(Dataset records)
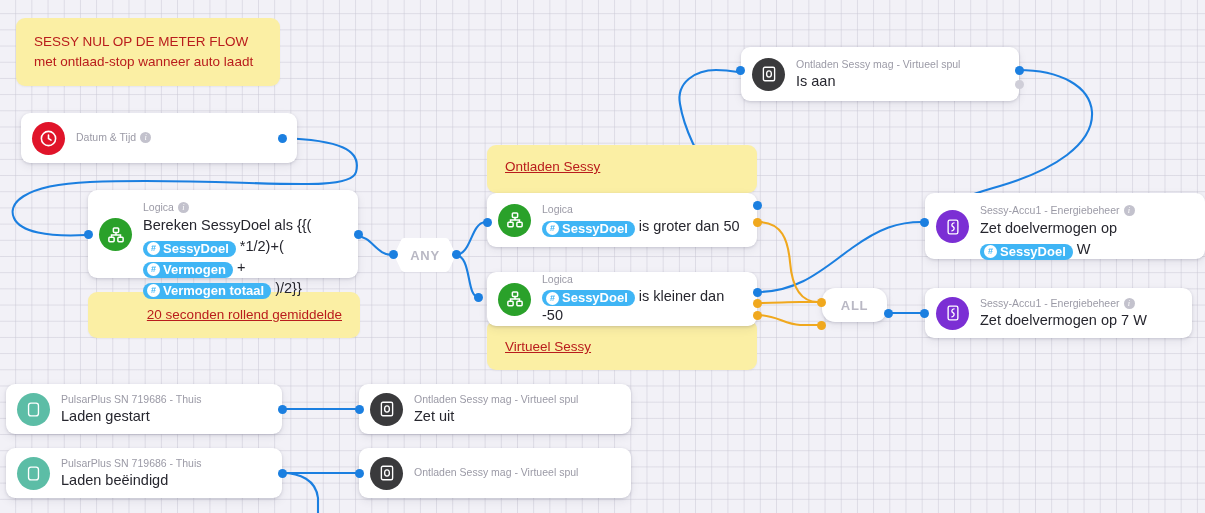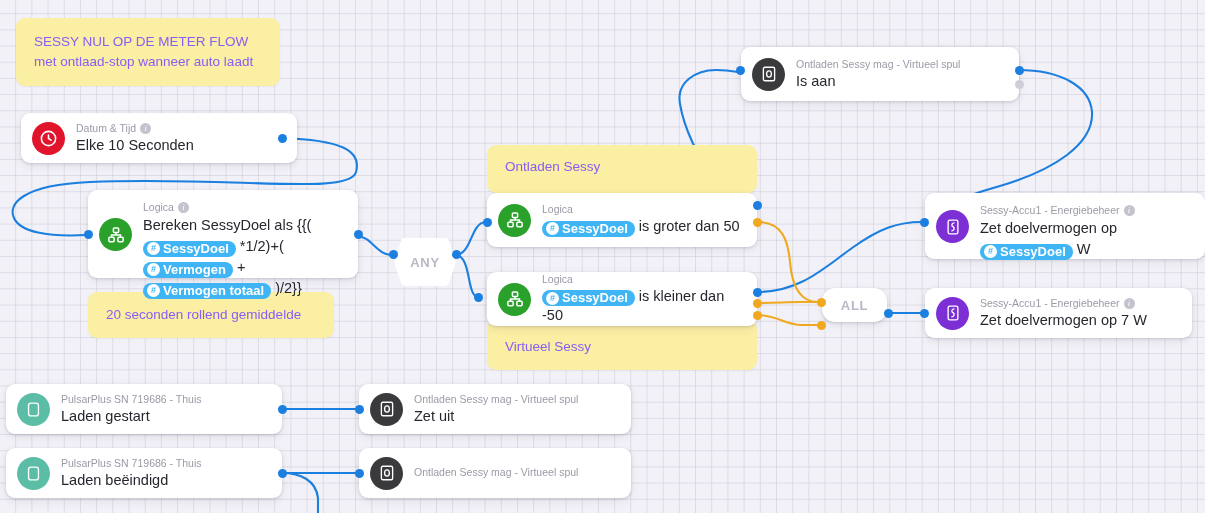"SESSY NUL OP DE METER" .note { color: #8b5cf6 -> #b91c1c }
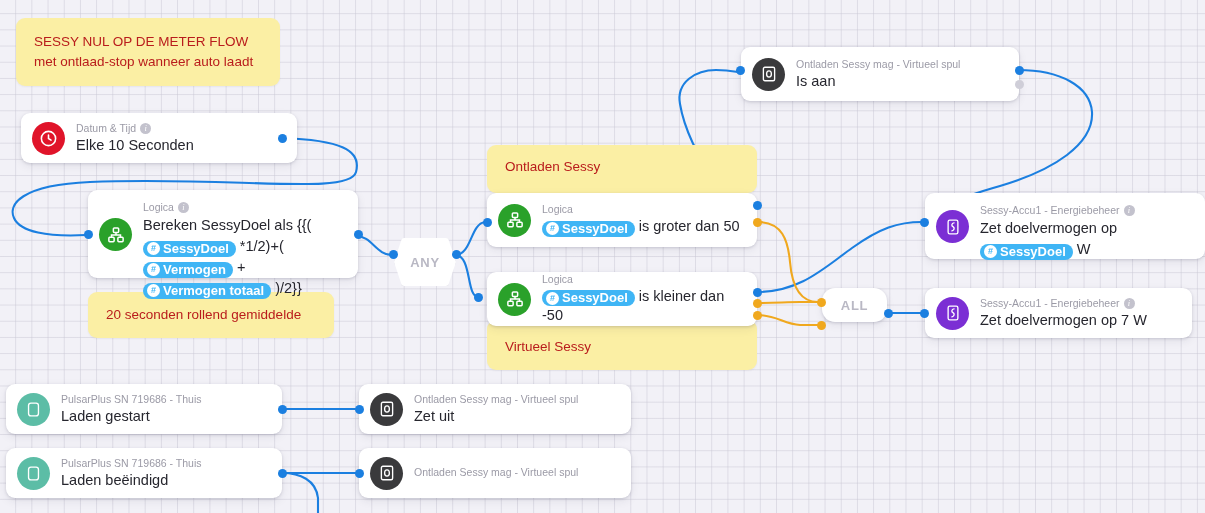"Elke 10 Seconden" div.node-title { html: <div>Elke 10 Seconden</div> -> none }
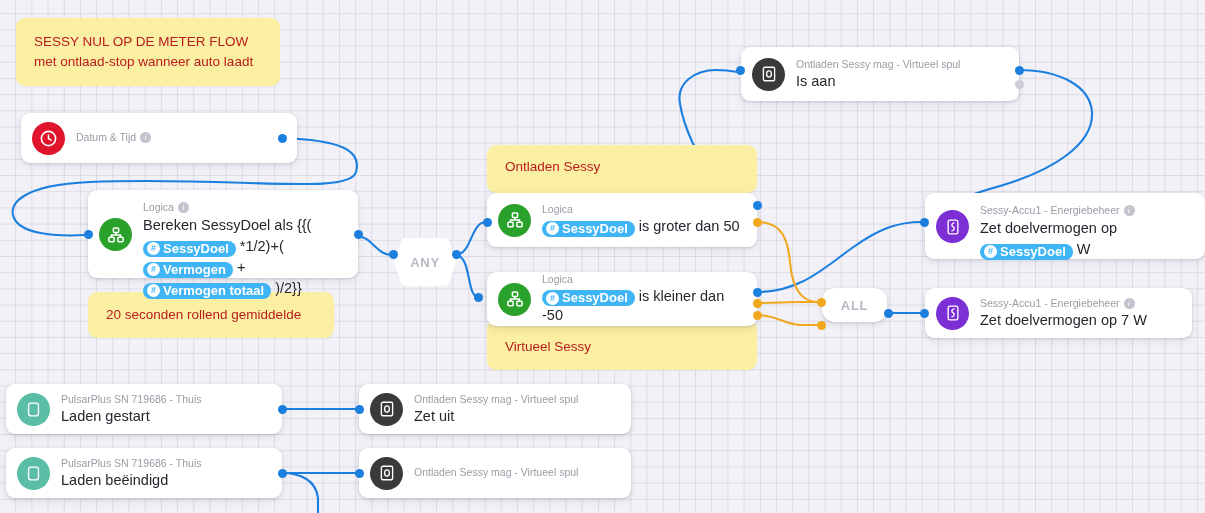"Ontladen Sessy" .note-behind { text-decoration: none -> underline }
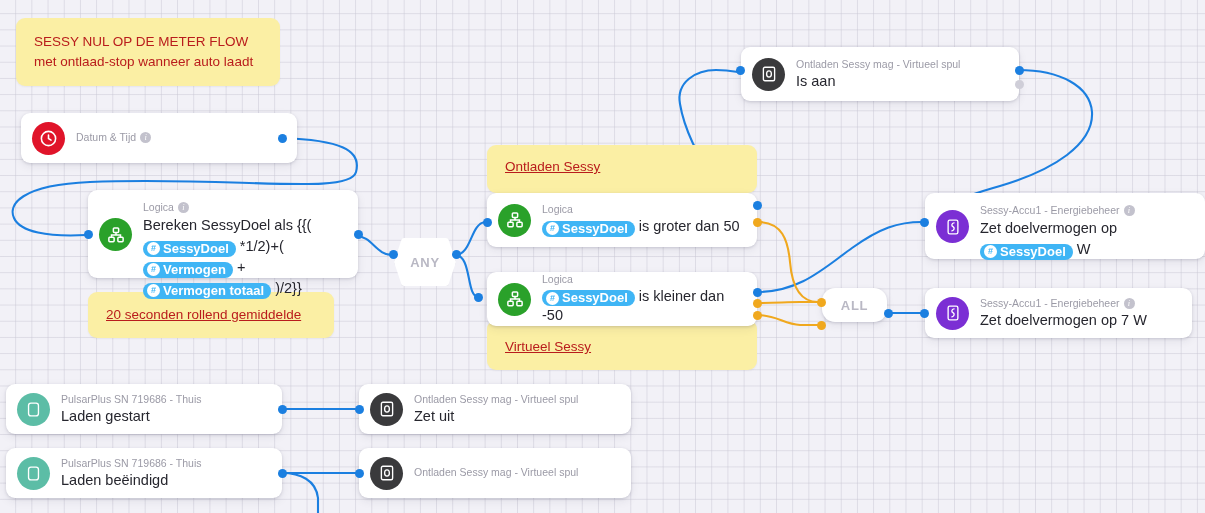"ANY" div.op { height: 48px -> 34px }
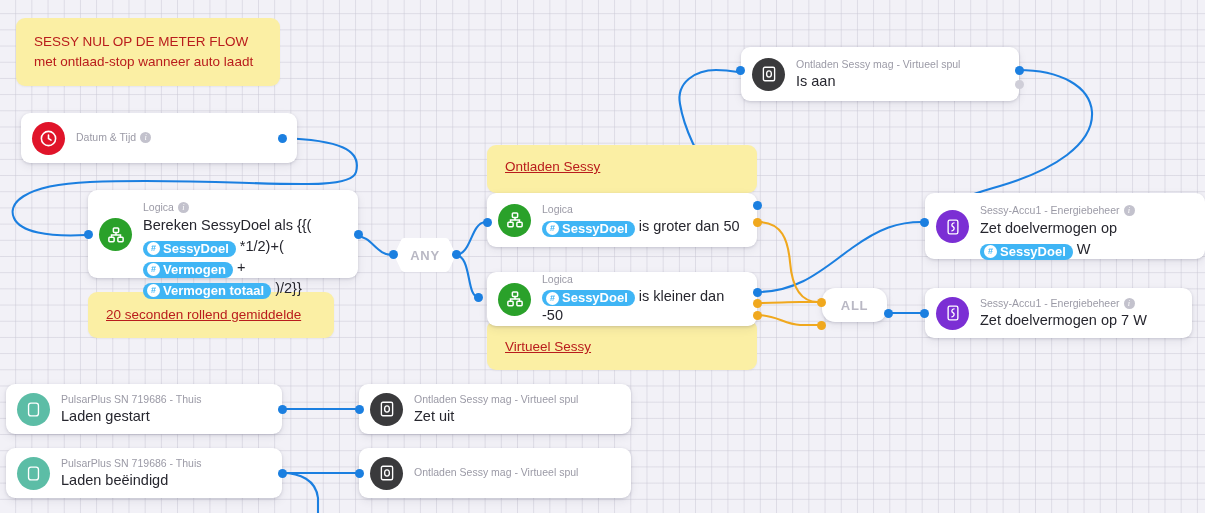"20 seconden rollend gemiddelde" div.note { text-align: none -> right; width: 246px -> 272px }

▸ WORK ITEM
Print all the entries exactly as they appear, without the pictures.

▸ EXERCISE RESULT
"SESSY NUL OP DE METER" .note { color: #8b5cf6 -> #b91c1c }
"Elke 10 Seconden" div.node-title { html: <div>Elke 10 Seconden</div> -> none }
"Ontladen Sessy" .note-behind { text-decoration: none -> underline }
"ANY" div.op { height: 48px -> 34px }
"20 seconden rollend gemiddelde" div.note { text-align: none -> right; width: 246px -> 272px }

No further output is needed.